🤖 AI Summary
Existing methods for predicting student classroom engagement rely heavily on large amounts of labeled data and overlook the contextual influence of peer behaviors, limiting their applicability in privacy-sensitive and behaviorally diverse real-world teaching environments. This work proposes a three-stage framework: first, a vision-language model (VLM) is fine-tuned with few-shot learning to recognize individual student actions; second, input videos are segmented into action sequences using a sliding time window; and third, peer behaviors are incorporated as contextual cues, enabling a large language model (LLM) to classify engagement levels over the entire sequence. By integrating peer context into engagement modeling and synergizing the VLM’s few-shot perception with the LLM’s sequential reasoning capabilities, the proposed approach significantly improves prediction accuracy in low-label, high-complexity scenarios.
📝 Abstract
Understanding student behavior in the classroom is essential to improve both pedagogical quality and student engagement. Existing methods for predicting student engagement typically require substantial annotated data to model the diversity of student behaviors, yet privacy concerns often restrict researchers to their own proprietary datasets. Moreover, the classroom context, represented in peers' actions, is ignored. To address the aforementioned limitation, we propose a novel three-stage framework for video-based student engagement measurement.
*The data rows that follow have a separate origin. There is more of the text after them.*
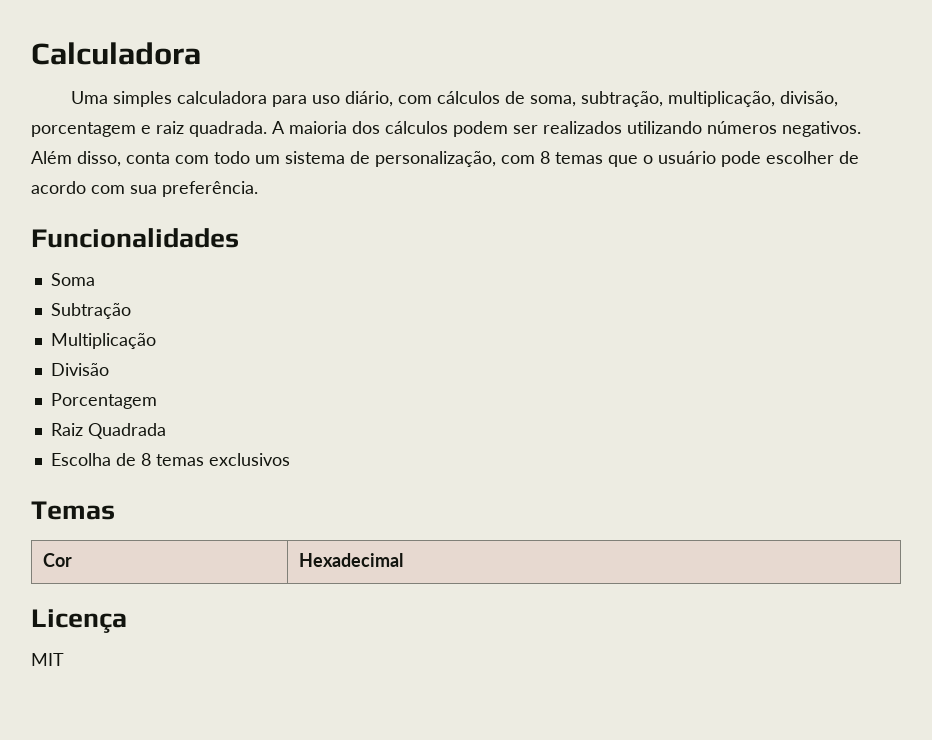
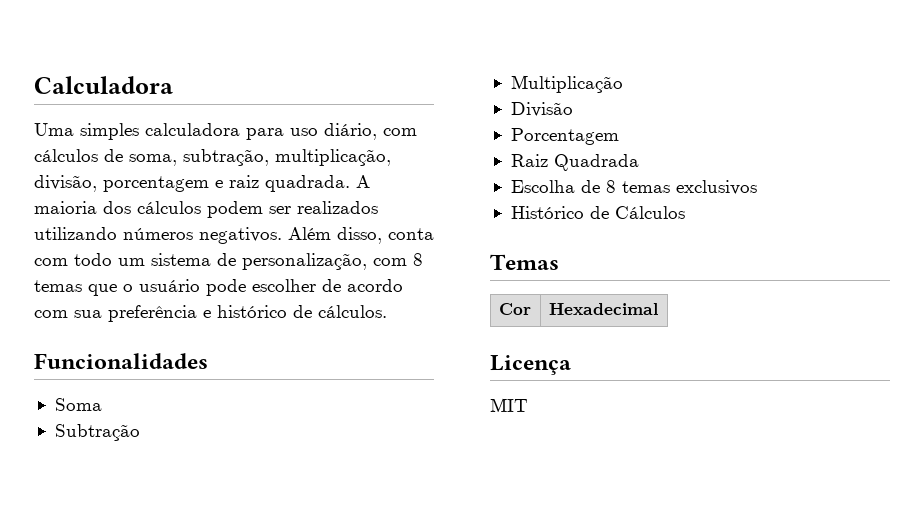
- Além disso, conta com todo um sistema de personalização, com 8 temas que o usuário pode escolher de acordo com sua preferência.
+ Além disso, conta com todo um sistema de personalização, com 8 temas que o usuário pode escolher de acordo com sua preferência e histórico de cálculos.
+ Histórico de Cálculos

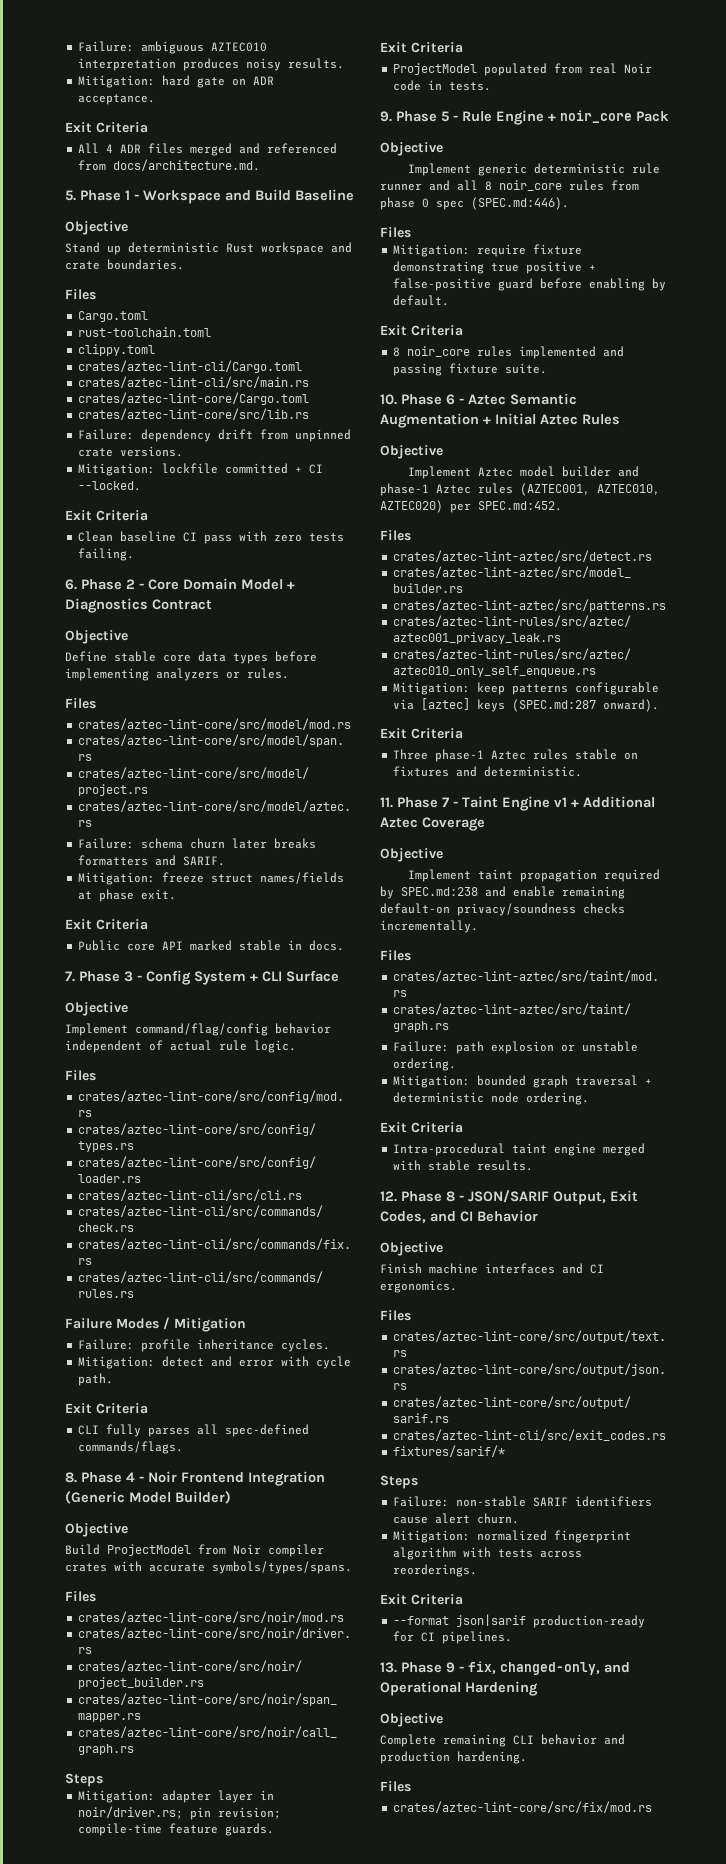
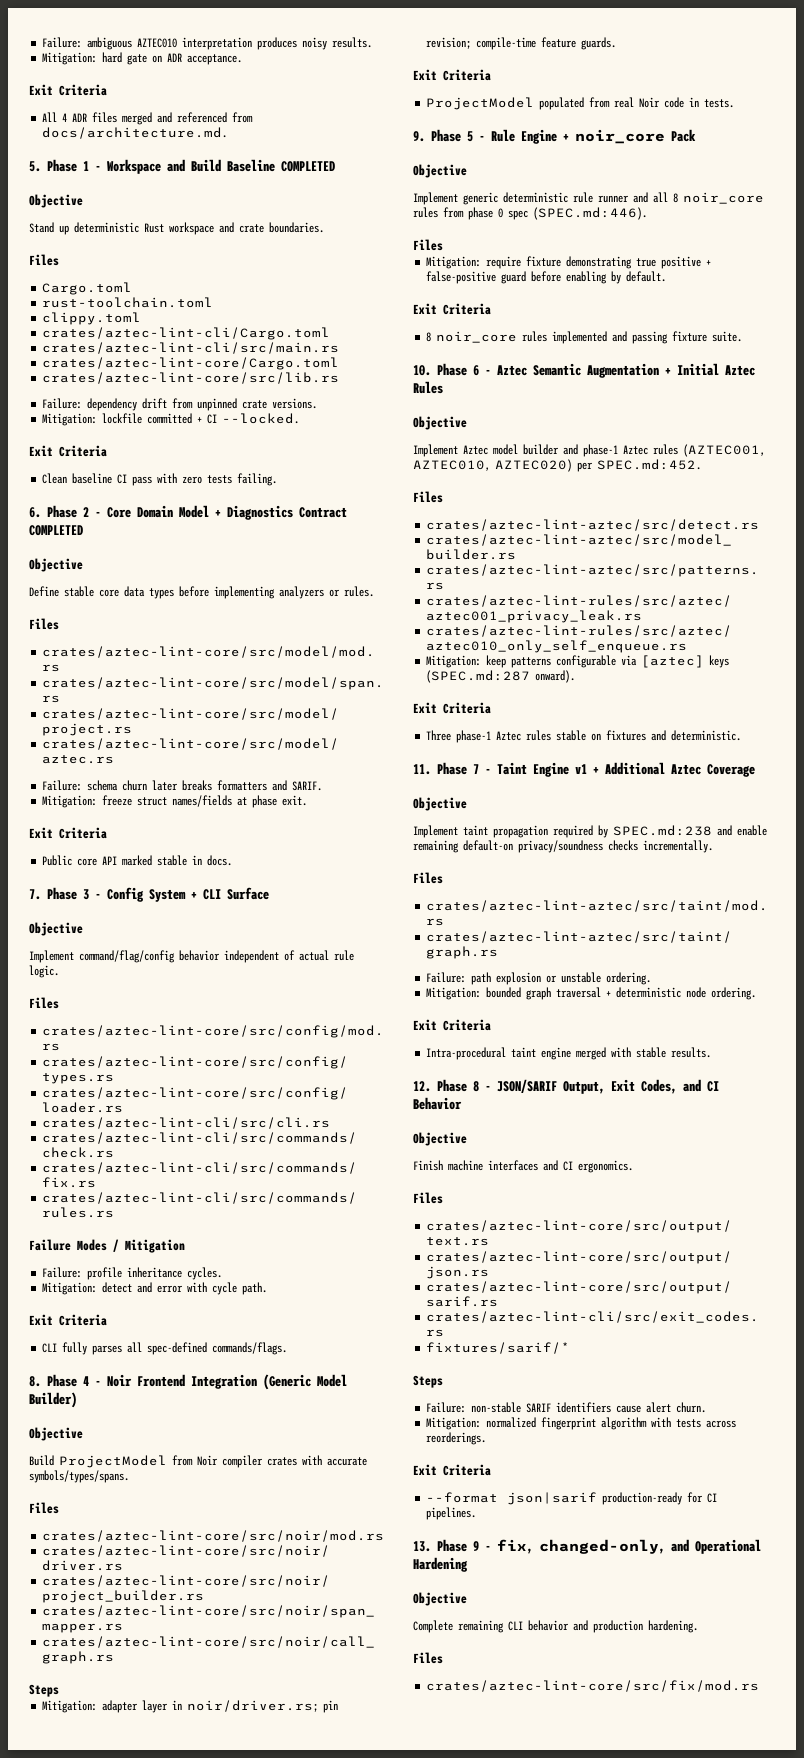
- 5. Phase 1 - Workspace and Build Baseline
+ 5. Phase 1 - Workspace and Build Baseline COMPLETED
- 6. Phase 2 - Core Domain Model + Diagnostics Contract
+ 6. Phase 2 - Core Domain Model + Diagnostics Contract COMPLETED

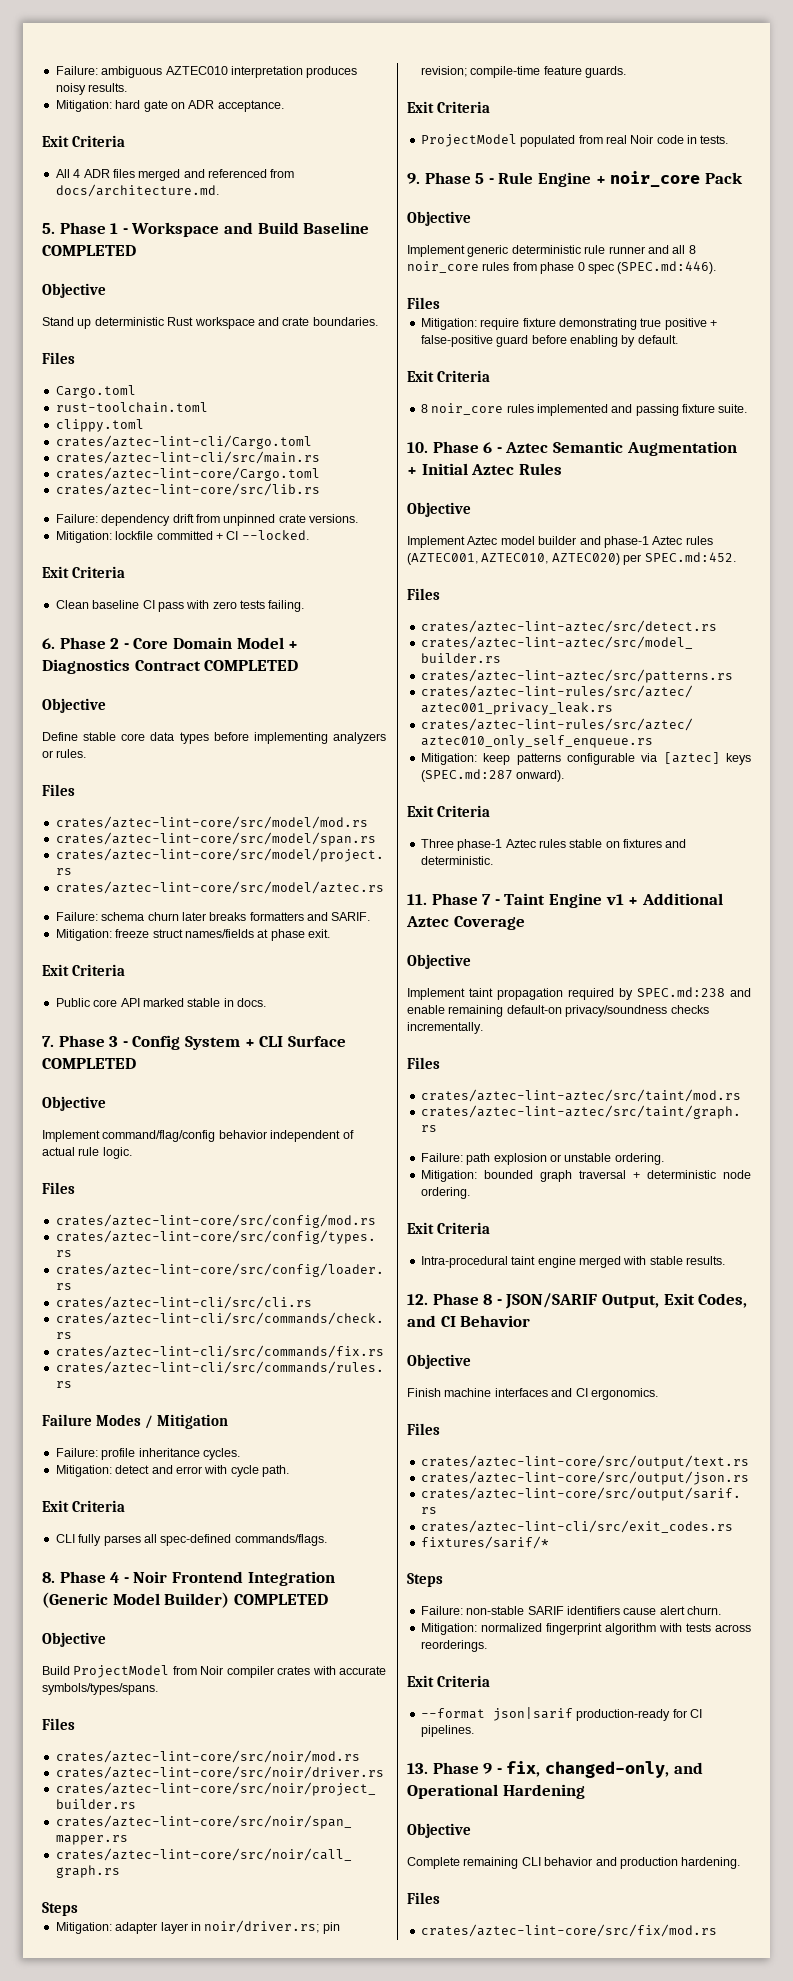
- 7. Phase 3 - Config System + CLI Surface
+ 7. Phase 3 - Config System + CLI Surface COMPLETED
- 8. Phase 4 - Noir Frontend Integration (Generic Model Builder)
+ 8. Phase 4 - Noir Frontend Integration (Generic Model Builder) COMPLETED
First, we explore the few-shot adaptation of the vision-language model for student action recognition, which is fine-tuned to distinguish among action categories with a few training samples. Second, to handle continuous and unpredictable student actions, we utilize the sliding temporal window technique to divide each student's 2-minute-long video into non-overlapping segments. Each segment is assigned an action category via the fine-tuned VLM model, generating a sequence of action predictions. Finally, we leverage the large language model to classify this entire sequence of actions, together with the classroom context, as belonging to an engaged or disengaged student. The experimental results demonstrate the effectiveness of the proposed approach in identifying student engagement.